• [What is required]:
Work out how many lines in this listing hold the word "gradient", and give the number with nothing added.

================

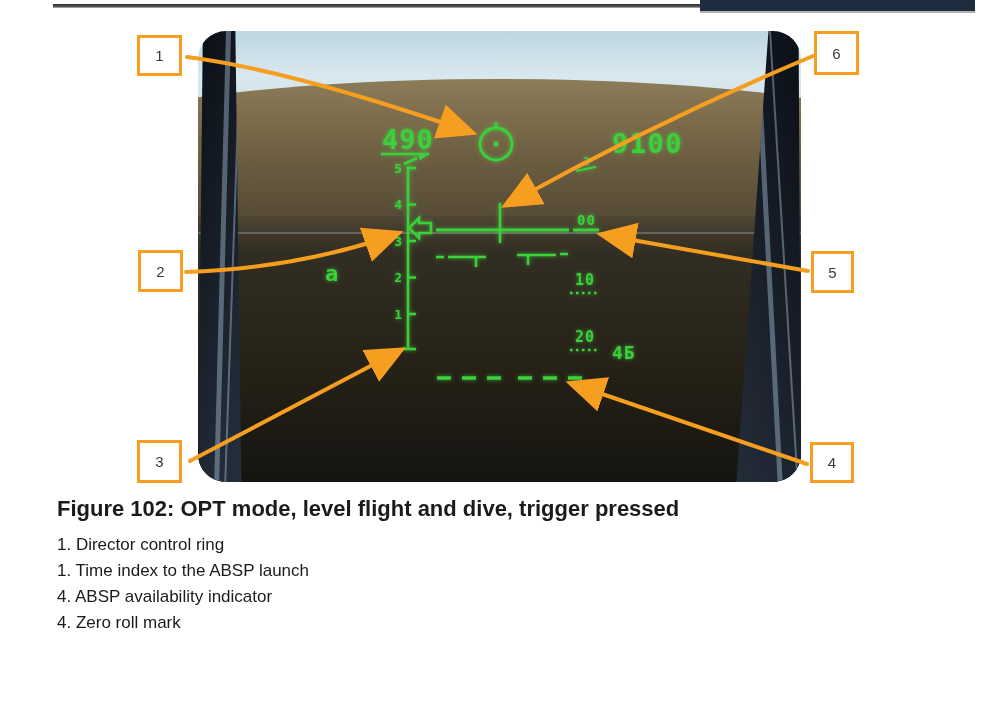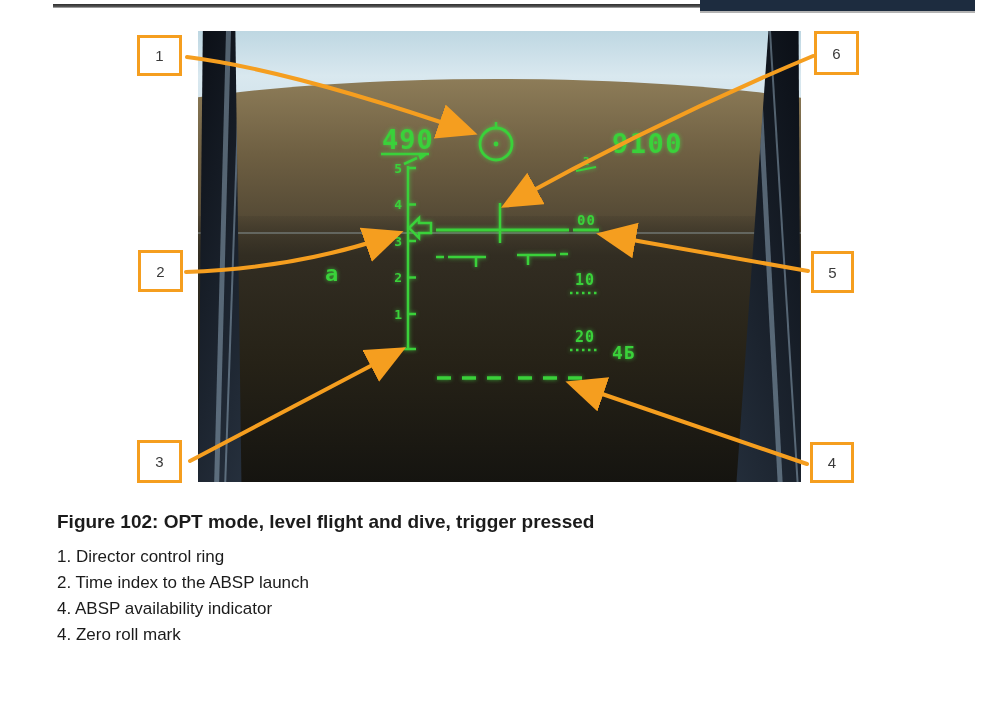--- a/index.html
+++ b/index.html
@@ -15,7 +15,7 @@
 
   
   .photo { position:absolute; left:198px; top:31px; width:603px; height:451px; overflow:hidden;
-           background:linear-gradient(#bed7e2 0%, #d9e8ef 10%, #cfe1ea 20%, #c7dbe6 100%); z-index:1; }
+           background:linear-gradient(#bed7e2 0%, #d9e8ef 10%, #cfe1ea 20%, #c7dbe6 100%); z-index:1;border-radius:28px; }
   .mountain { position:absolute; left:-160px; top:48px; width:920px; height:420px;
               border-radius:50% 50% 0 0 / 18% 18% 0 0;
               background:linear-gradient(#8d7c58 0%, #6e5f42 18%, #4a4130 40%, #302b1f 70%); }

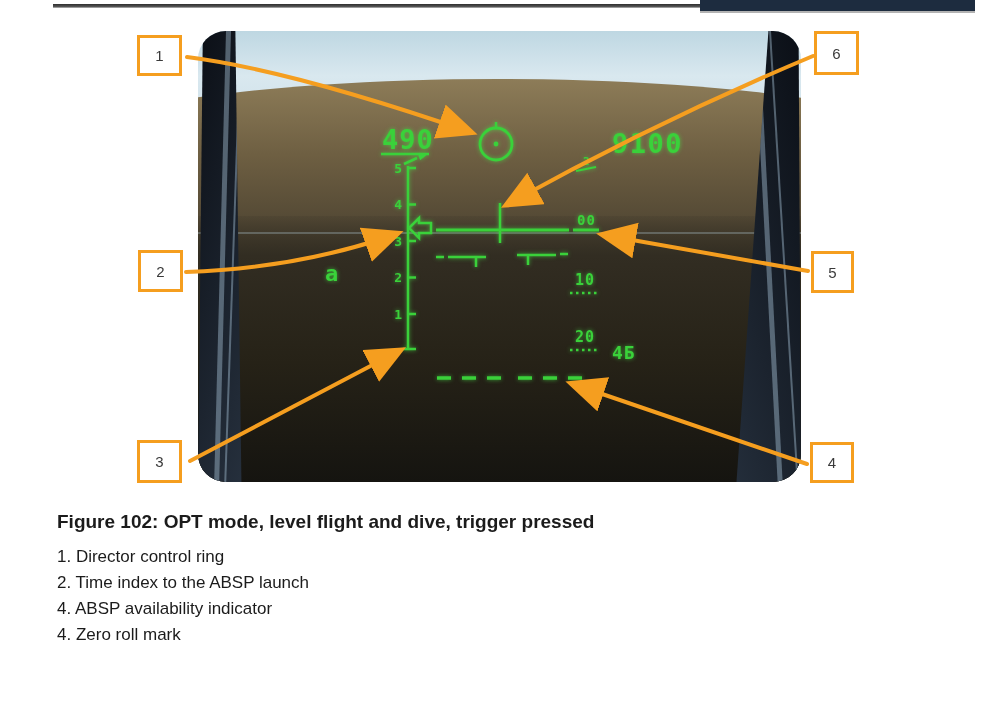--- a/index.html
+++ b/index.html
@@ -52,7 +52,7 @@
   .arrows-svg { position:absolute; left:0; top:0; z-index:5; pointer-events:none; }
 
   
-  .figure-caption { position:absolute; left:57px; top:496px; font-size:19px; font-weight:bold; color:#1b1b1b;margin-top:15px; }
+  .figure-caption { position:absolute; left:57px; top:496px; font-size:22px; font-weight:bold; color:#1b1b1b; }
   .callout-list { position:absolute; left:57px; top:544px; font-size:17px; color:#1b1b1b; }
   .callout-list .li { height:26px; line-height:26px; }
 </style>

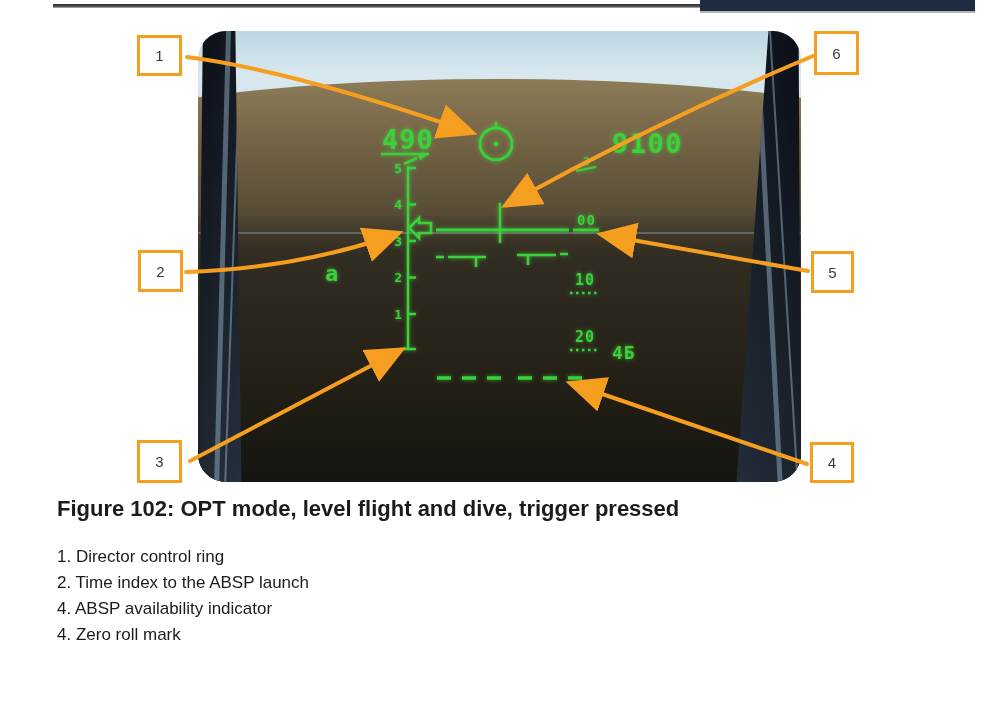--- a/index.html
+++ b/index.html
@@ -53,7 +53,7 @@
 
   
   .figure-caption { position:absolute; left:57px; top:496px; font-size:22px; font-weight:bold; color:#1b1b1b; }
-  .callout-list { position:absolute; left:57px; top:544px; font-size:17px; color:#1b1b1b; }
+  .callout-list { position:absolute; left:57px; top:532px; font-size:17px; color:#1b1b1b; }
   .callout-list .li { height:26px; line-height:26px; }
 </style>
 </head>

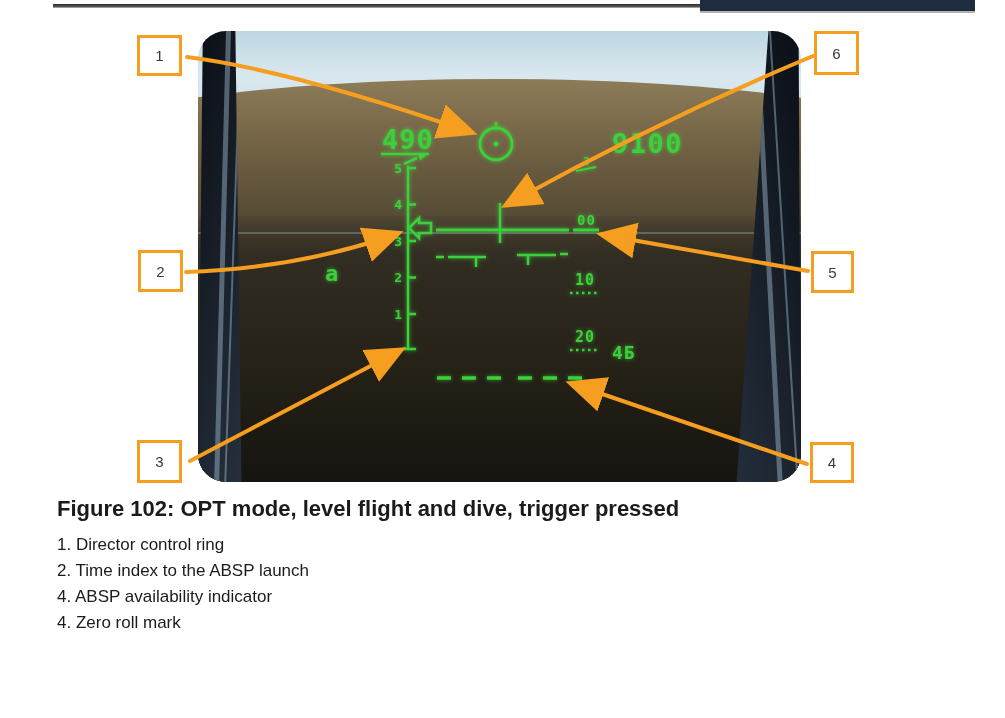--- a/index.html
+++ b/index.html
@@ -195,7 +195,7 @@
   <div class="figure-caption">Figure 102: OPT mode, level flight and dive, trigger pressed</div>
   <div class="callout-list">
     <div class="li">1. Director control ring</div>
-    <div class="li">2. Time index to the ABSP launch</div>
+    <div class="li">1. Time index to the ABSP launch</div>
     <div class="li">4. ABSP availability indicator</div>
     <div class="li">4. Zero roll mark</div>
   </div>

================

• [Solution to this task]:
3